Would you please return the data below verbatim, without its pictures?

--- START ---

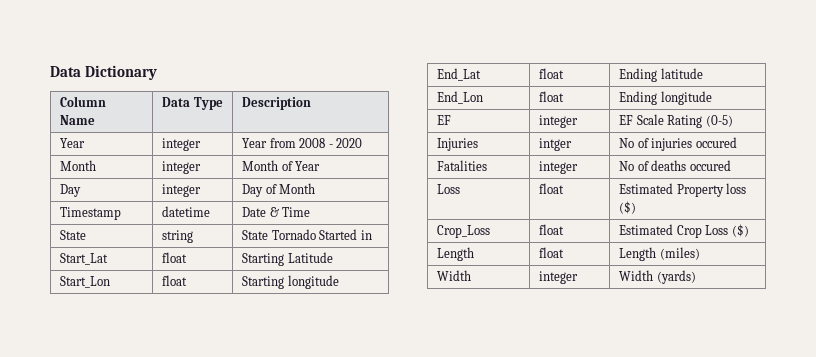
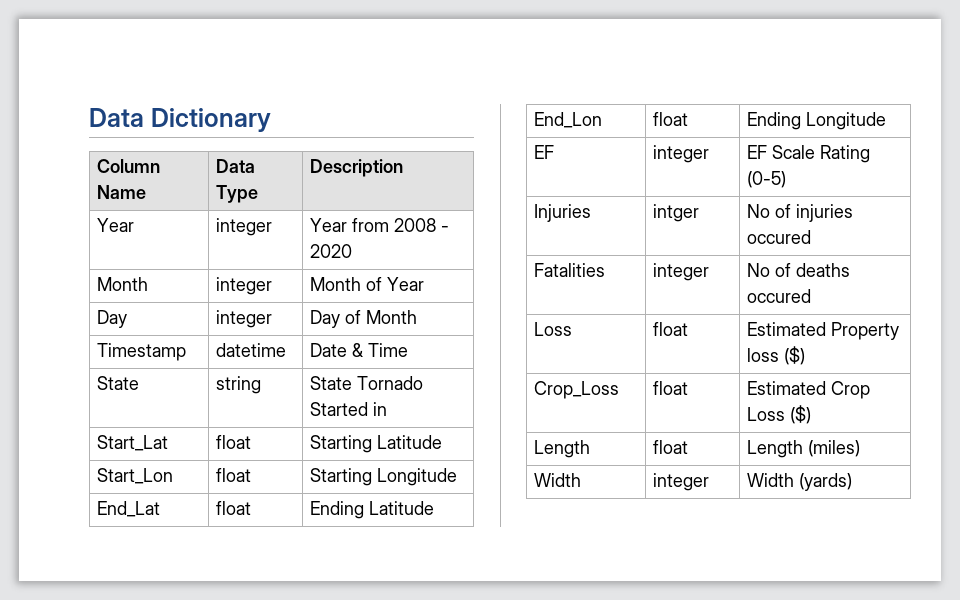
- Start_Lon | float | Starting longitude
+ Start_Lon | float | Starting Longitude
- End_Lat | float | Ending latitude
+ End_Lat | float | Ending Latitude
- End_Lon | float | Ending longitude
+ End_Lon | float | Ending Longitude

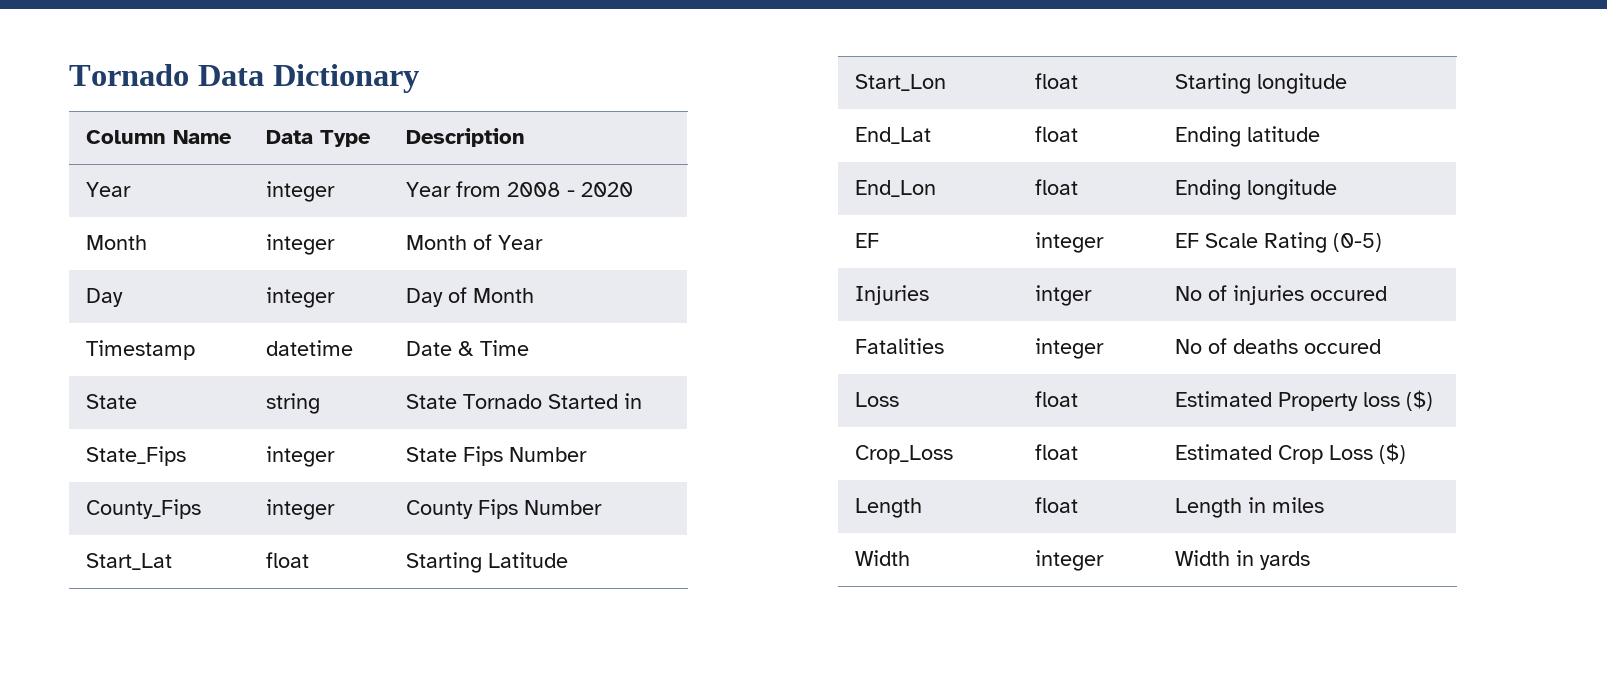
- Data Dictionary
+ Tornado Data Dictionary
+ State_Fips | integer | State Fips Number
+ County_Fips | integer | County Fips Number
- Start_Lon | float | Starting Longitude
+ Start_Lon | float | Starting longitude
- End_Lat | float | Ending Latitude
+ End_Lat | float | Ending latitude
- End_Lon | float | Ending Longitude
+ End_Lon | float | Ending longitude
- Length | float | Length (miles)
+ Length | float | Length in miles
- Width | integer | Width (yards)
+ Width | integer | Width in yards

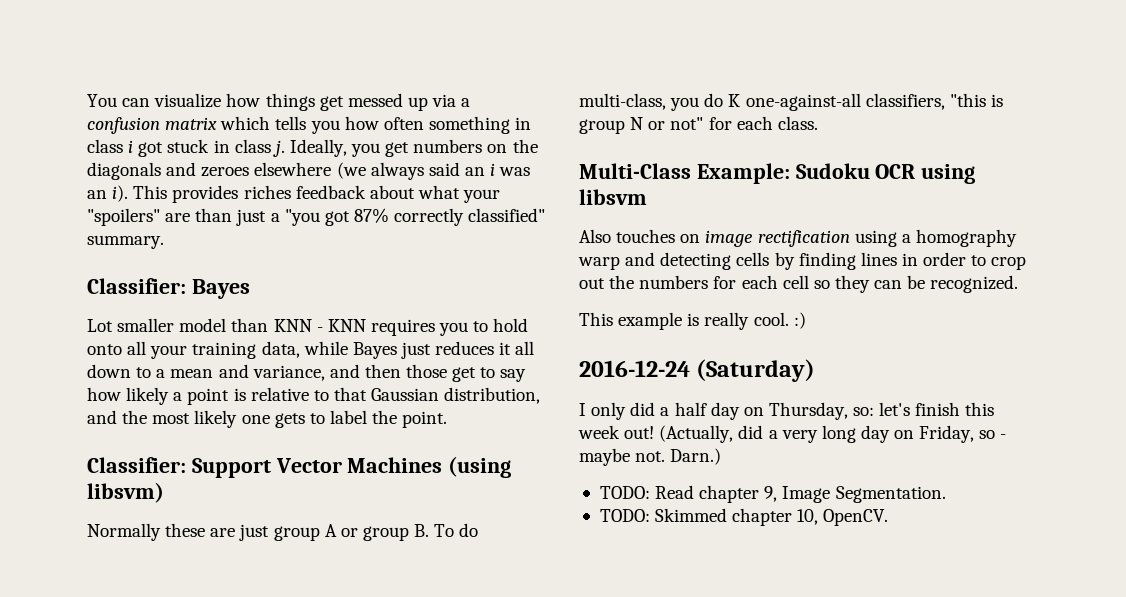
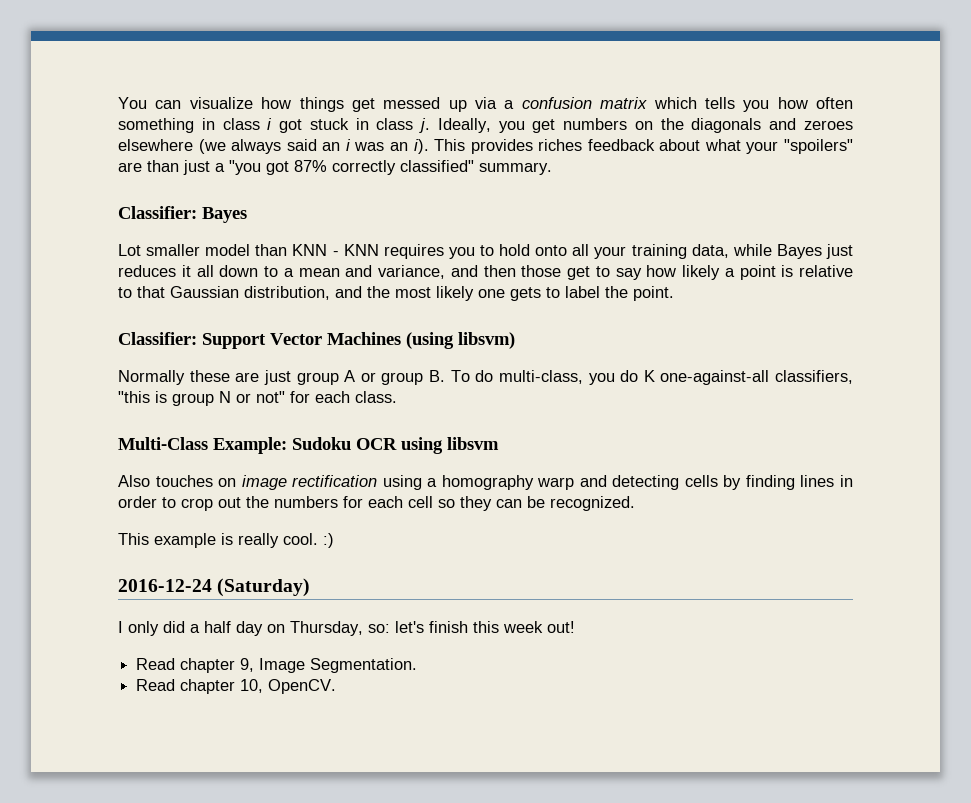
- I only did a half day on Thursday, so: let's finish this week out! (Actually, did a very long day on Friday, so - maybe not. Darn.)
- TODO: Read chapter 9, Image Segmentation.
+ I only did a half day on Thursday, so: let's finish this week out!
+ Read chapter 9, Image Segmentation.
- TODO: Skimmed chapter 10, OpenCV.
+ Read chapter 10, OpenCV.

--- END ---

Answer box.
- Start_Lon | float | Starting longitude
+ Start_Lon | float | Starting Longitude
- End_Lat | float | Ending latitude
+ End_Lat | float | Ending Latitude
- End_Lon | float | Ending longitude
+ End_Lon | float | Ending Longitude

- Data Dictionary
+ Tornado Data Dictionary
+ State_Fips | integer | State Fips Number
+ County_Fips | integer | County Fips Number
- Start_Lon | float | Starting Longitude
+ Start_Lon | float | Starting longitude
- End_Lat | float | Ending Latitude
+ End_Lat | float | Ending latitude
- End_Lon | float | Ending Longitude
+ End_Lon | float | Ending longitude
- Length | float | Length (miles)
+ Length | float | Length in miles
- Width | integer | Width (yards)
+ Width | integer | Width in yards

- I only did a half day on Thursday, so: let's finish this week out! (Actually, did a very long day on Friday, so - maybe not. Darn.)
- TODO: Read chapter 9, Image Segmentation.
+ I only did a half day on Thursday, so: let's finish this week out!
+ Read chapter 9, Image Segmentation.
- TODO: Skimmed chapter 10, OpenCV.
+ Read chapter 10, OpenCV.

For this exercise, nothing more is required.